The data Start Marker
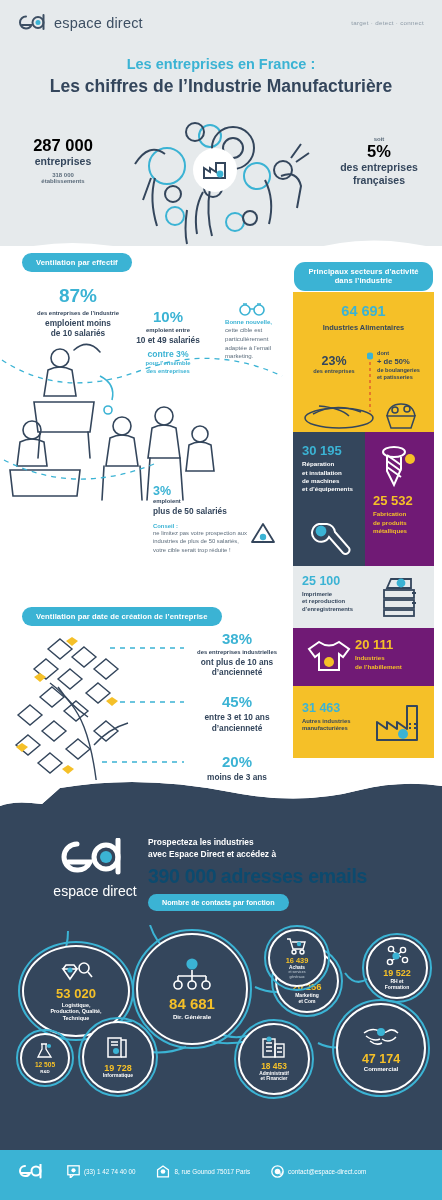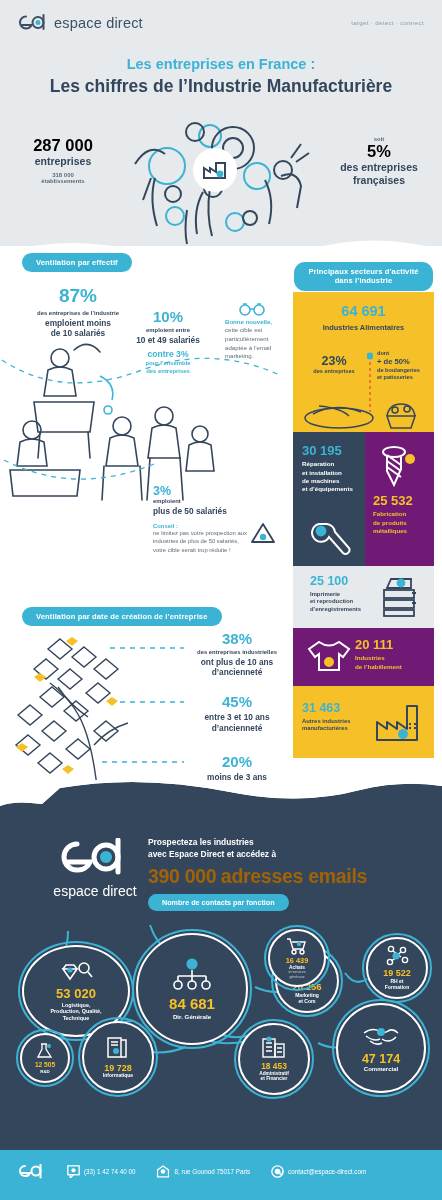--- a/index.html
+++ b/index.html
@@ -92,21 +92,21 @@
 
   
   .dark {
     position: absolute; top: 780px; left: 0; width: 442px; height: 370px; background: #34465c;
   }
   .dark-clip { position: absolute; top: 780px; left: 0; width: 442px; height: 55px; }
   .cta-logo { position: absolute; left: 50px; top: 838px; width: 90px; text-align: center; }
   .cta-word { color: #fff; font-size: 14px; margin-top: 3px; }
   .cta-text { position: absolute; left: 148px; top: 836px; width: 250px; }
   .cta-line { color: #fff; font-size: 8.4px; font-weight: bold; line-height: 1.45; }
-  .cta-num { color: #a16207; font-size: 19.5px; font-weight: bold; letter-spacing: -.3px; }
+  .cta-num { color: #0c4a6e; font-size: 19.5px; font-weight: bold; letter-spacing: -.3px; }
   .cta-pill { display: inline-block; background: #3bb3d4; color: #fff; border-radius: 9px;
     font-size: 7.2px; font-weight: bold; padding: 4px 14px; margin-top: 6px; }
 
   .bubbles { position: absolute; top: 925px; left: 0; width: 442px; height: 180px; }
   .bub { position: absolute; border-radius: 50%; background: #34465c;
     border: 2px solid #ffffff; display: flex; flex-direction: column;
     align-items: center; justify-content: center; text-align: center; }
   .bub::before { content: ""; position: absolute; inset: -6px; border-radius: 50%;
     border: 2px solid #3bb3d4; }
   .bnum { color: #f5c028; font-weight: bold; line-height: 1; }
@@ -338,21 +338,21 @@
         <div style="position:absolute;left:8px;top:62px">
           <div class="pn-ye">25 532</div>
           <div class="pl-ye" style="margin-top:2px">Fabrication</div>
           <div class="pl-ye">de produits</div>
           <div class="pl-ye">métalliques</div>
         </div>
       </div>
     </div>
 
     <div class="panel p-grey" style="height:62px">
-      <div style="padding:9px 0 0 17px">
+      <div style="padding:9px 0 0 9px">
         <div class="pn-cy" style="font-size:12.5px">25 100</div>
         <div class="pl-navy" style="font-size:5.9px;margin-top:2px">Imprimerie</div>
         <div class="pl-navy" style="font-size:5.9px">et reproduction</div>
         <div class="pl-navy" style="font-size:5.9px">d’enregistrements</div>
       </div>
       <svg style="position:absolute;left:86px;top:10px" width="44" height="42" viewBox="0 0 44 42">
         <g fill="none" stroke="#34465c" stroke-width="1.8">
           <path d="M8 12 h24 v-9 h-20 z"></path>
             <rect x="5" y="14" width="30" height="8"></rect>
           <rect x="5" y="24" width="30" height="8"></rect>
The data End Marker
What you are asked to do ▸ A single number is the whole answer: how many lines in the entries hold the word "spacing".

Result below ▸ 2